[Before-and-after change records]
++++++++

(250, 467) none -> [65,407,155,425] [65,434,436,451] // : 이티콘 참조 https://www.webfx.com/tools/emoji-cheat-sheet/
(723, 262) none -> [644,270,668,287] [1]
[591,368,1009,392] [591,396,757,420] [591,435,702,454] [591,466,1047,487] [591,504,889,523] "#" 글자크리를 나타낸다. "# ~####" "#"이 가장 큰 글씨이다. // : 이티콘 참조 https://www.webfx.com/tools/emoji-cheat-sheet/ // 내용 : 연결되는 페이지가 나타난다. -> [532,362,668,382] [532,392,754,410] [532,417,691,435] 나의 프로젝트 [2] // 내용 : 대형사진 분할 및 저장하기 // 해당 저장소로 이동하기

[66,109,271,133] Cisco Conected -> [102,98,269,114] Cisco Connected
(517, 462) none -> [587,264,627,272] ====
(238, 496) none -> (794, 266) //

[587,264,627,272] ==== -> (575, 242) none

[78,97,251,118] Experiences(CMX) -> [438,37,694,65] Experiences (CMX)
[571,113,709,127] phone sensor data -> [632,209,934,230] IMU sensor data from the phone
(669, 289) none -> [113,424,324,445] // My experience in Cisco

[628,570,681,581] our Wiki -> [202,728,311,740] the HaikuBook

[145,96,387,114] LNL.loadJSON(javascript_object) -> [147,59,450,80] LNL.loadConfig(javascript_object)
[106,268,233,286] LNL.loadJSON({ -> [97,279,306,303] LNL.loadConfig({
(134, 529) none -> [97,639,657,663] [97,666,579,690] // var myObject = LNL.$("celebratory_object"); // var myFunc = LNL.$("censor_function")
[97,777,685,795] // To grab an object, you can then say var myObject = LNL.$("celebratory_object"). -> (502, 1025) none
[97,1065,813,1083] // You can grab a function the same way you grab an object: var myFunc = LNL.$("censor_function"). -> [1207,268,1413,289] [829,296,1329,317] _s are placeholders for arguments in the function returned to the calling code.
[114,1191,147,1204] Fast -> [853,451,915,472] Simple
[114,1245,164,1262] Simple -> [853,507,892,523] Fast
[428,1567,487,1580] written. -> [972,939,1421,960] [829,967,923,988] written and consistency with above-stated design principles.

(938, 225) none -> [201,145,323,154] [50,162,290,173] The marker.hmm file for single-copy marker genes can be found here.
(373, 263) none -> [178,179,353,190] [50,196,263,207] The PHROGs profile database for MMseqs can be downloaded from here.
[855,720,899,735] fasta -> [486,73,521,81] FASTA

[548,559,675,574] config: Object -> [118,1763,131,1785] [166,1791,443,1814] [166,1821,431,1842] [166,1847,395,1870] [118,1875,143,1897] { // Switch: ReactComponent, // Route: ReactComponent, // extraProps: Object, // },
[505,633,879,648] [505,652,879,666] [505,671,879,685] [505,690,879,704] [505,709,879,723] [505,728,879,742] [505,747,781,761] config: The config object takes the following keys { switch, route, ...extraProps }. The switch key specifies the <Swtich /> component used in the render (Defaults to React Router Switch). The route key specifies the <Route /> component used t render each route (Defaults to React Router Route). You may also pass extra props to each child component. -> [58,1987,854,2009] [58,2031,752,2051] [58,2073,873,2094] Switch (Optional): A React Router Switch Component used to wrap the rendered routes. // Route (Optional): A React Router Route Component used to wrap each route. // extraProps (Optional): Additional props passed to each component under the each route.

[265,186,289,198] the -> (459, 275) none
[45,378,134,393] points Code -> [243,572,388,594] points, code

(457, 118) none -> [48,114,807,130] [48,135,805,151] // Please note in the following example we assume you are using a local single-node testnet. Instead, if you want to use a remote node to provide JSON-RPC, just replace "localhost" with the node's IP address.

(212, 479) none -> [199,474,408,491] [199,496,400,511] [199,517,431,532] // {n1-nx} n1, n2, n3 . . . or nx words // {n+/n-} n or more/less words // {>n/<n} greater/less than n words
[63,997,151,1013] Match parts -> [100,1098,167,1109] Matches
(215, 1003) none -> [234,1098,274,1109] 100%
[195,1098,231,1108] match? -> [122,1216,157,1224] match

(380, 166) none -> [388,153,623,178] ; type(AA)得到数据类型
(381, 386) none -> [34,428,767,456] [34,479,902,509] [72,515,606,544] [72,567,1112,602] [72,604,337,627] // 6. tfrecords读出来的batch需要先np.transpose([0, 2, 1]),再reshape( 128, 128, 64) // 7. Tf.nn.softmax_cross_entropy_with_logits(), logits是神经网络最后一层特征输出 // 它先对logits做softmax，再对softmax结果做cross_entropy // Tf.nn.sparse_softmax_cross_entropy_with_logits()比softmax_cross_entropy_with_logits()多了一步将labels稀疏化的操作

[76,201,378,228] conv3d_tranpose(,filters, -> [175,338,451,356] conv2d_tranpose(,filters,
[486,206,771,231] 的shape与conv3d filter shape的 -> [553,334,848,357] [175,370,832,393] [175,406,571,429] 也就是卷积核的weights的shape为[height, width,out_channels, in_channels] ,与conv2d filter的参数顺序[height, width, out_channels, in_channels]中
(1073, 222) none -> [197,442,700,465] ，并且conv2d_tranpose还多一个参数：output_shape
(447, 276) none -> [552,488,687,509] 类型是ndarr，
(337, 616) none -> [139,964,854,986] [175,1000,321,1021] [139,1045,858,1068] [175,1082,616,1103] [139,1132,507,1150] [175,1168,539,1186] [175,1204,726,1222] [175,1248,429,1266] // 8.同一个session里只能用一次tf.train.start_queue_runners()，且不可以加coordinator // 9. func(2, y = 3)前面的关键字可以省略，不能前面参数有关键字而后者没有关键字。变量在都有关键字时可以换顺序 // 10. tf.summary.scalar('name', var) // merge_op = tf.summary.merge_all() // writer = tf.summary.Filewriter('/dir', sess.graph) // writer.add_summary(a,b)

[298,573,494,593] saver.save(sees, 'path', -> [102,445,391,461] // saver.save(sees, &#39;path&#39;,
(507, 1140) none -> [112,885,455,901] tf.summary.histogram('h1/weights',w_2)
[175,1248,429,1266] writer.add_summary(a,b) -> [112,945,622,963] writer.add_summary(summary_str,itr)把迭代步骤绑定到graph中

++++++++

Activity: From the records above, show each line that contains the word "loadConfig".

Answer:
[145,96,387,114] LNL.loadJSON(javascript_object) -> [147,59,450,80] LNL.loadConfig(javascript_object)
[106,268,233,286] LNL.loadJSON({ -> [97,279,306,303] LNL.loadConfig({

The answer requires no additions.